*Work item:* Every line from the first record below down to the line that includes "- Any conditional" must be reproduced exactly; the pictures are not.

*Data extract:*

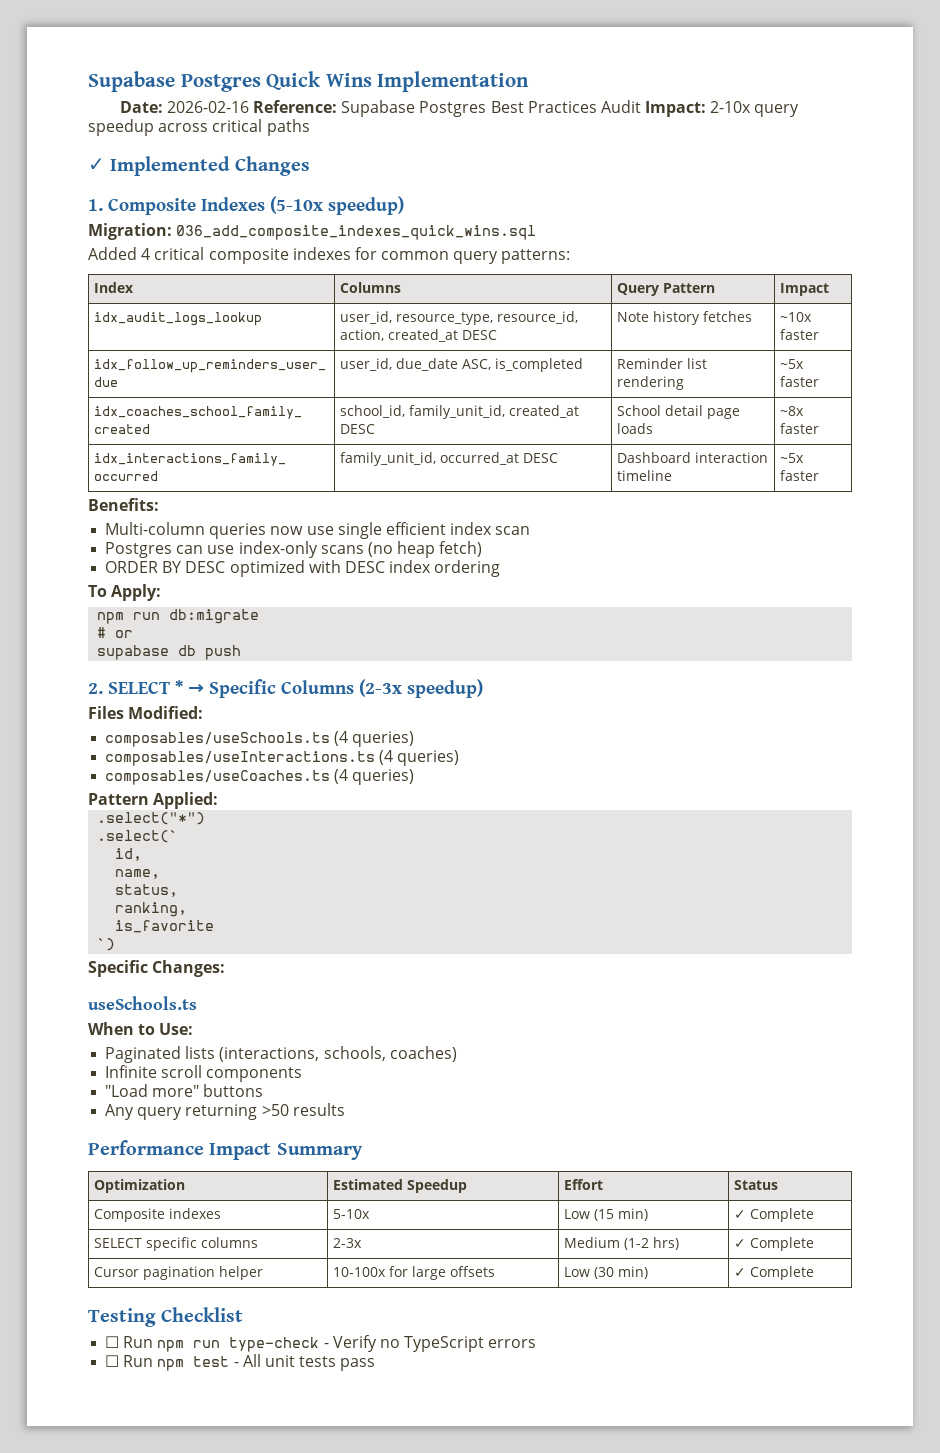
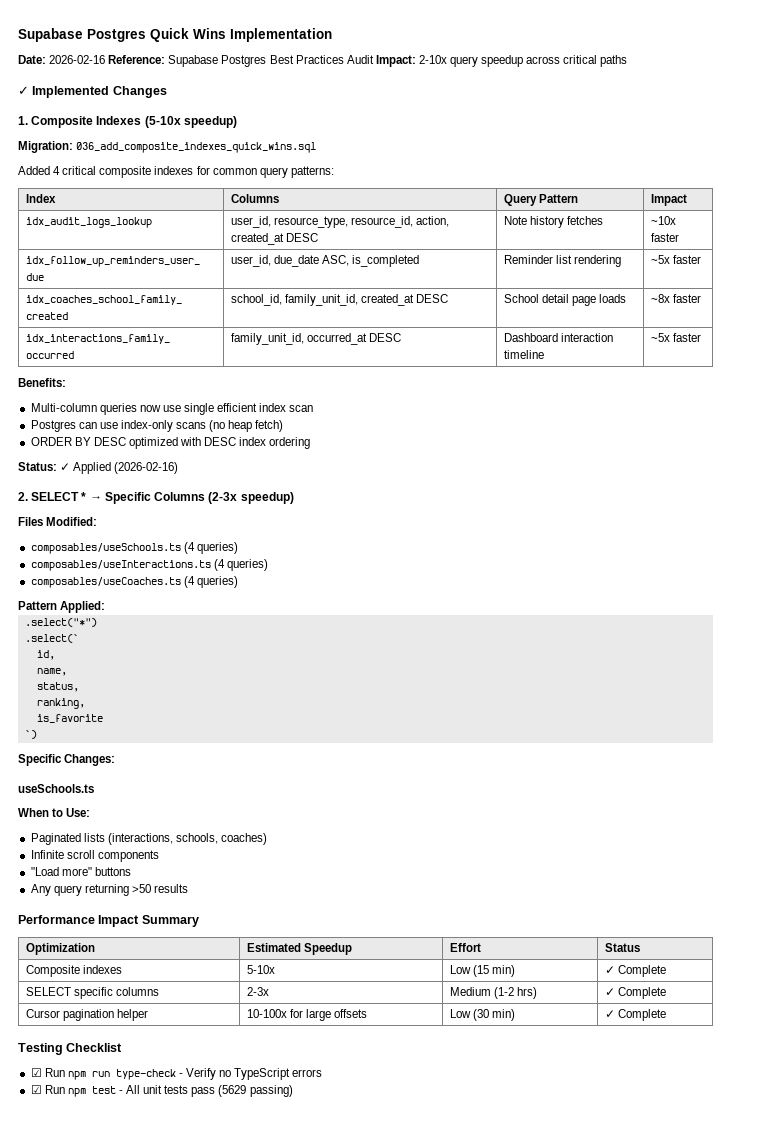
- To Apply:
- npm run db:migrate
- # or
- supabase db push
+ Status: ✓ Applied (2026-02-16)
- ☐ Run npm run type-check - Verify no TypeScript errors
+ ☑ Run npm run type-check - Verify no TypeScript errors
- ☐ Run npm test - All unit tests pass
+ ☑ Run npm test - All unit tests pass (5629 passing)

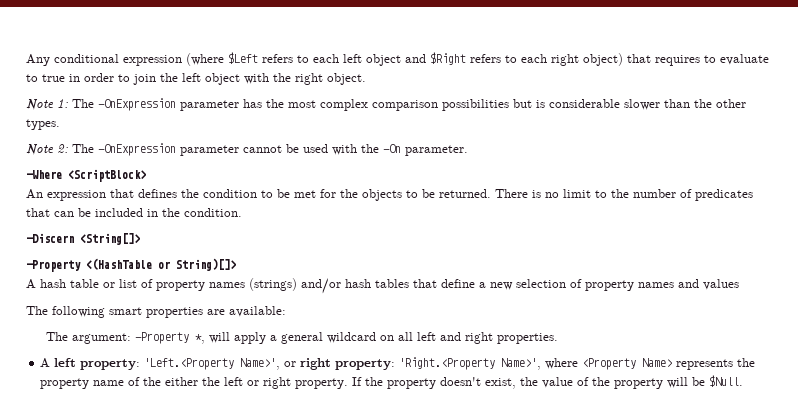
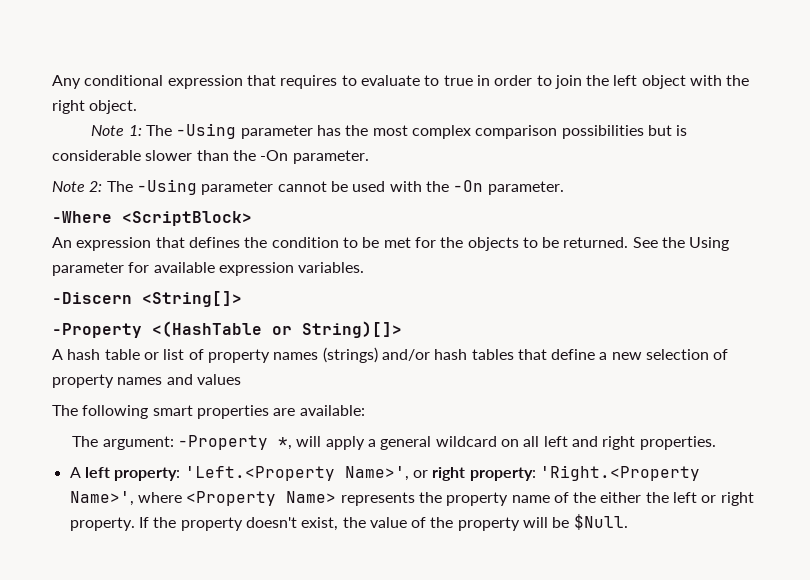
- Any conditional expression (where $Left refers to each left object and $Right refers to each right object) that requires to evaluate to true in order to join the left object with the right object.
+ Any conditional expression that requires to evaluate to true in order to join the left object with the right object.
- Note 1: The -OnExpression parameter has the most complex comparison possibilities but is considerable slower than the other types.
+ Note 1: The -Using parameter has the most complex comparison possibilities but is considerable slower than the -On parameter.
- Note 2: The -OnExpression parameter cannot be used with the -On parameter.
+ Note 2: The -Using parameter cannot be used with the -On parameter.
- There is no limit to the number of predicates that can be included in the condition.
+ See the Using parameter for available expression variables.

*Answer box:*
- To Apply:
- npm run db:migrate
- # or
- supabase db push
+ Status: ✓ Applied (2026-02-16)
- ☐ Run npm run type-check - Verify no TypeScript errors
+ ☑ Run npm run type-check - Verify no TypeScript errors
- ☐ Run npm test - All unit tests pass
+ ☑ Run npm test - All unit tests pass (5629 passing)

- Any conditional expression (where $Left refers to each left object and $Right refers to each right object) that requires to evaluate to true in order to join the left object with the right object.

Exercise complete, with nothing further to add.